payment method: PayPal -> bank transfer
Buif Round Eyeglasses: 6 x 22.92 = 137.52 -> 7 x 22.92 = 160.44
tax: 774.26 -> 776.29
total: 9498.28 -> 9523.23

...

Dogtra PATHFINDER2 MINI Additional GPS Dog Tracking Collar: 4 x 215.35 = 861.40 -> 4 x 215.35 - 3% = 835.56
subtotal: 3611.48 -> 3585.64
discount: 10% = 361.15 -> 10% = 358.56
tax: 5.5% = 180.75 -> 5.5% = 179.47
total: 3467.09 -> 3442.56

◆ **EXERCISE AIM**
Scan the records above for the lines holding "Dogtra PATHFINDER2 MINI" and "total: 3467.09 -> 3442.56". Transcribe those two and every line between them word for word, and no others.

◆ **RESPONSE AREA**
Dogtra PATHFINDER2 MINI Additional GPS Dog Tracking Collar: 4 x 215.35 = 861.40 -> 4 x 215.35 - 3% = 835.56
subtotal: 3611.48 -> 3585.64
discount: 10% = 361.15 -> 10% = 358.56
tax: 5.5% = 180.75 -> 5.5% = 179.47
total: 3467.09 -> 3442.56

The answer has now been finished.